In Bradley v. Mann, 37 Mich. 1, the maker of a note, before negotiating it, and after it was indorsed without the consent of the indorser, added a clause providing for the payment of interest. Justice Graves, in speaking for the court, said:

“ The undertaking of the plaintiffs in error in regard to the amount was not left open and in blank, but was defined and settled when they prepared, indorsed, and sent the instrument to Whittlesey; and they could not be made liable as upon a different undertaking without their consent. The moment he made the alteration in the amount there remained nothing to which their indorsement was applicable, no engagement they had consented to be liable upon, and it is their undertaking, and not that of Whittlesey, which is in question. The circumstance that the instrument had not left Whittlesey’s hands and assumed the legal character of a finished note, or the fact, if it was so, that it was meant for Whittlesey’s accommodation simply, could have no force to make his unauthorized alteration binding on them without their assent, or to invest him with right to vary the extent of the liability they had predetermined for themselves. When the paper left their hands the amount of the obligation they assumed was as securely liquidated to preclude change without their consent as it would have been if the instrument had then become effective, and the indorsement had been as the defendant in error insists it was, and as it may have been, a nonaccommodation one. The authorities are so full and distinct against the doctrine of the charge that it is only necessary to cite them. Miller v. Finley, 26 Mich. 249; Holmes v. Trumper, 22 Mich. 427; Wait v. Pomeroy, 20 Mich. 425; Trigg v. Taylor, 27 Mo. 245; Waterman v. Vose, 43 Me. 504; Fay v. Smith, 1 Allen, 477; Draper v. Wood, 112 Mass. 315; McGrath v. Clark, 56 N. Y. 34; Benedicts. Cowden, 49 N. Y. 396; Fulmer v. Seitz, 68 Pa. *428St. 237; Wood v. Steele, 6 Wall. 80; Aetna National Bank v. Winchester, 43 Conn. 391; Schnewind v. Hacket, 54 Ind. 248.”
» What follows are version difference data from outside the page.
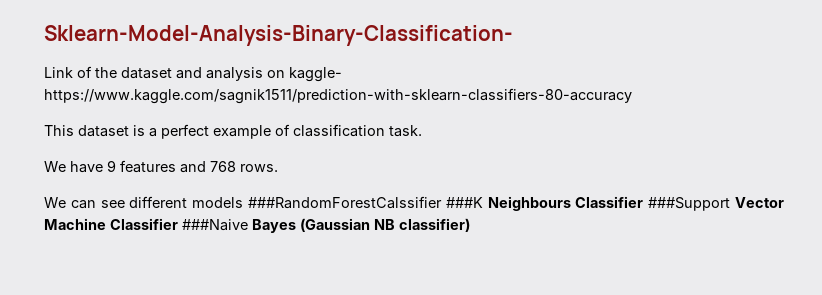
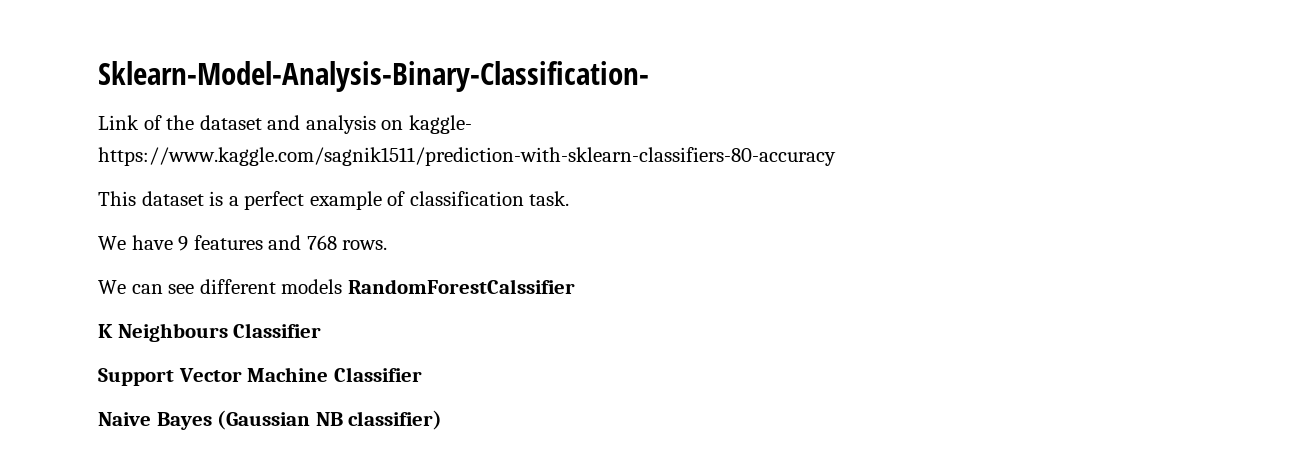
- We can see different models ###RandomForestCalssifier ###K Neighbours Classifier ###Support Vector Machine Classifier ###Naive Bayes (Gaussian NB classifier)
+ We can see different models RandomForestCalssifier
+ K Neighbours Classifier
+ Support Vector Machine Classifier
+ Naive Bayes (Gaussian NB classifier)

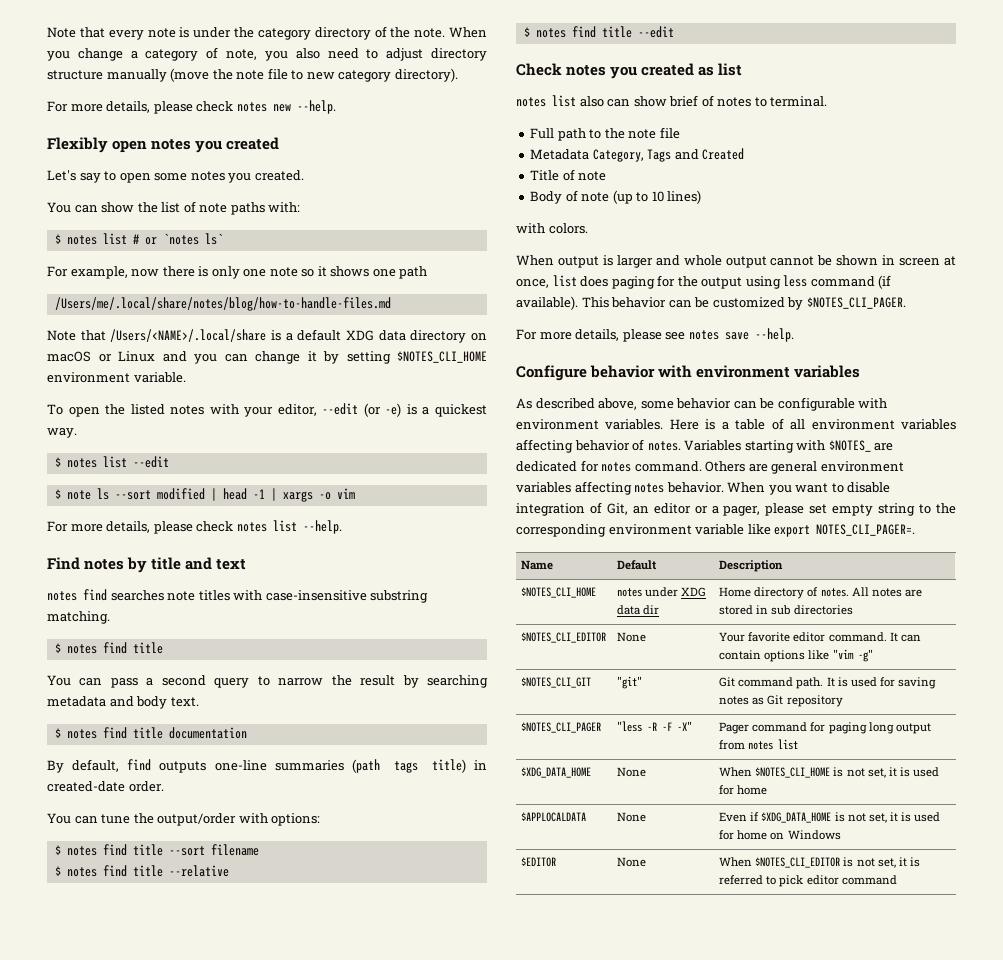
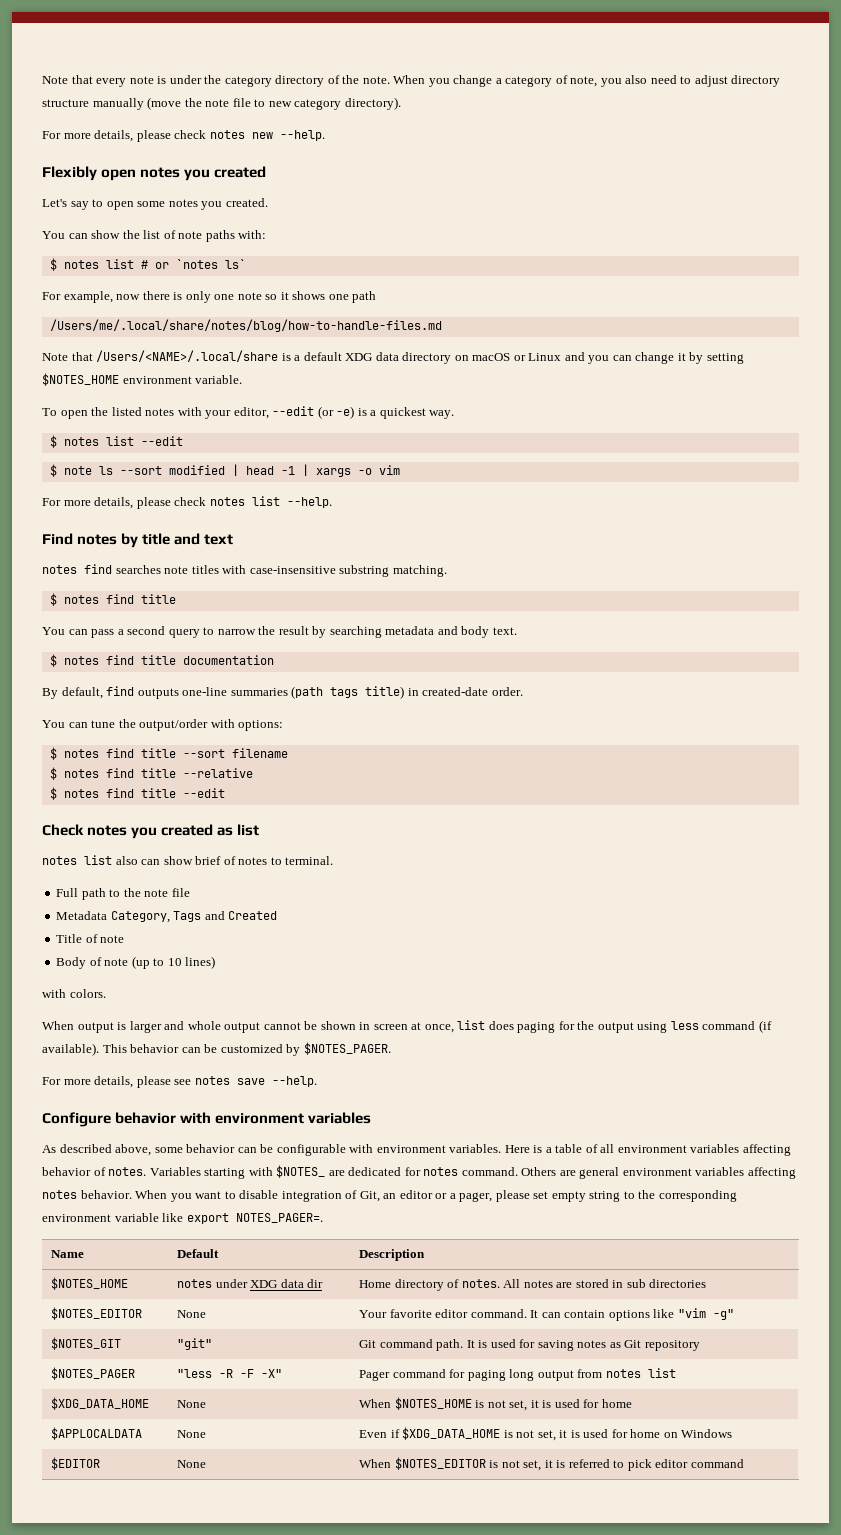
- Note that /Users/<NAME>/.local/share is a default XDG data directory on macOS or Linux and you can change it by setting $NOTES_CLI_HOME environment variable.
+ Note that /Users/<NAME>/.local/share is a default XDG data directory on macOS or Linux and you can change it by setting $NOTES_HOME environment variable.
- This behavior can be customized by $NOTES_CLI_PAGER.
+ This behavior can be customized by $NOTES_PAGER.
- When you want to disable integration of Git, an editor or a pager, please set empty string to the corresponding environment variable like export NOTES_CLI_PAGER=.
+ When you want to disable integration of Git, an editor or a pager, please set empty string to the corresponding environment variable like export NOTES_PAGER=.
- $NOTES_CLI_HOME | notes under XDG data dir | Home directory of notes. All notes are stored in sub directories
+ $NOTES_HOME | notes under XDG data dir | Home directory of notes. All notes are stored in sub directories
- $NOTES_CLI_EDITOR | None | Your favorite editor command. It can contain options like "vim -g"
+ $NOTES_EDITOR | None | Your favorite editor command. It can contain options like "vim -g"
- $NOTES_CLI_GIT | "git" | Git command path. It is used for saving notes as Git repository
+ $NOTES_GIT | "git" | Git command path. It is used for saving notes as Git repository
- $NOTES_CLI_PAGER | "less -R -F -X" | Pager command for paging long output from notes list
+ $NOTES_PAGER | "less -R -F -X" | Pager command for paging long output from notes list
- $XDG_DATA_HOME | None | When $NOTES_CLI_HOME is not set, it is used for home
+ $XDG_DATA_HOME | None | When $NOTES_HOME is not set, it is used for home
- $EDITOR | None | When $NOTES_CLI_EDITOR is not set, it is referred to pick editor command
+ $EDITOR | None | When $NOTES_EDITOR is not set, it is referred to pick editor command

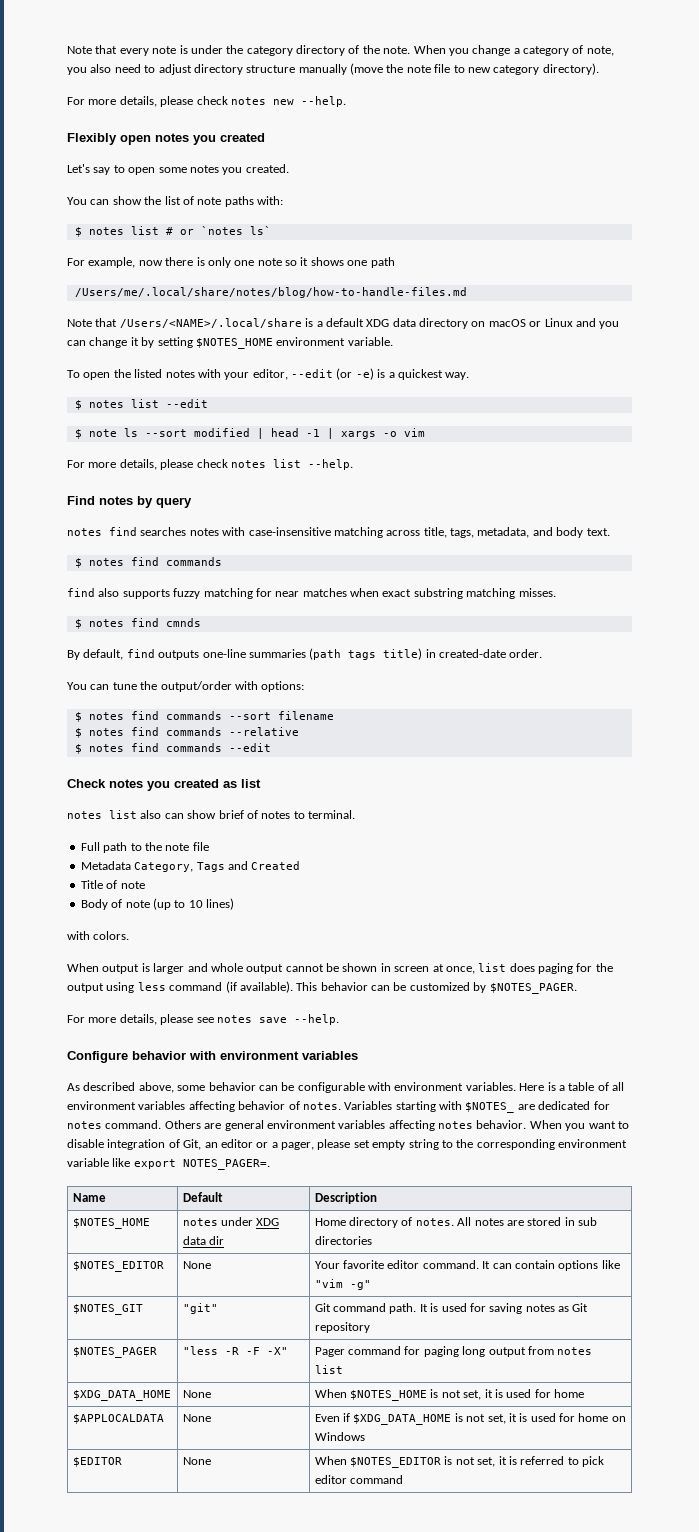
- Find notes by title and text
+ Find notes by query
- notes find searches note titles with case-insensitive substring matching.
- $ notes find title
- You can pass a second query to narrow the result by searching metadata and body text.
- $ notes find title documentation
+ notes find searches notes with case-insensitive matching across title, tags, metadata, and body text.
+ $ notes find commands
+ find also supports fuzzy matching for near matches when exact substring matching misses.
+ $ notes find cmnds
- $ notes find title --sort filename
+ $ notes find commands --sort filename
- $ notes find title --relative
+ $ notes find commands --relative
- $ notes find title --edit
+ $ notes find commands --edit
And it was held the indorsers were released.

If we apply the principles announced in these cases, we must regard the half of the paper detached after it was signed as a very material portion of it. Reading all of the paper as it then was, it indicates very clearly a transaction to which the American School Supply Company upon the one side was a party, and School District No. 6 was another party, and brings the case within the principle announced in Bailey v. Tompkins, 127 Mich. 74. The cutting or tearing off the lower half of the instrument was a material alteration of it. The court might very properly have directed a verdict in favor of the defendants.

Judgment is affirmed.

The other Justices concurred.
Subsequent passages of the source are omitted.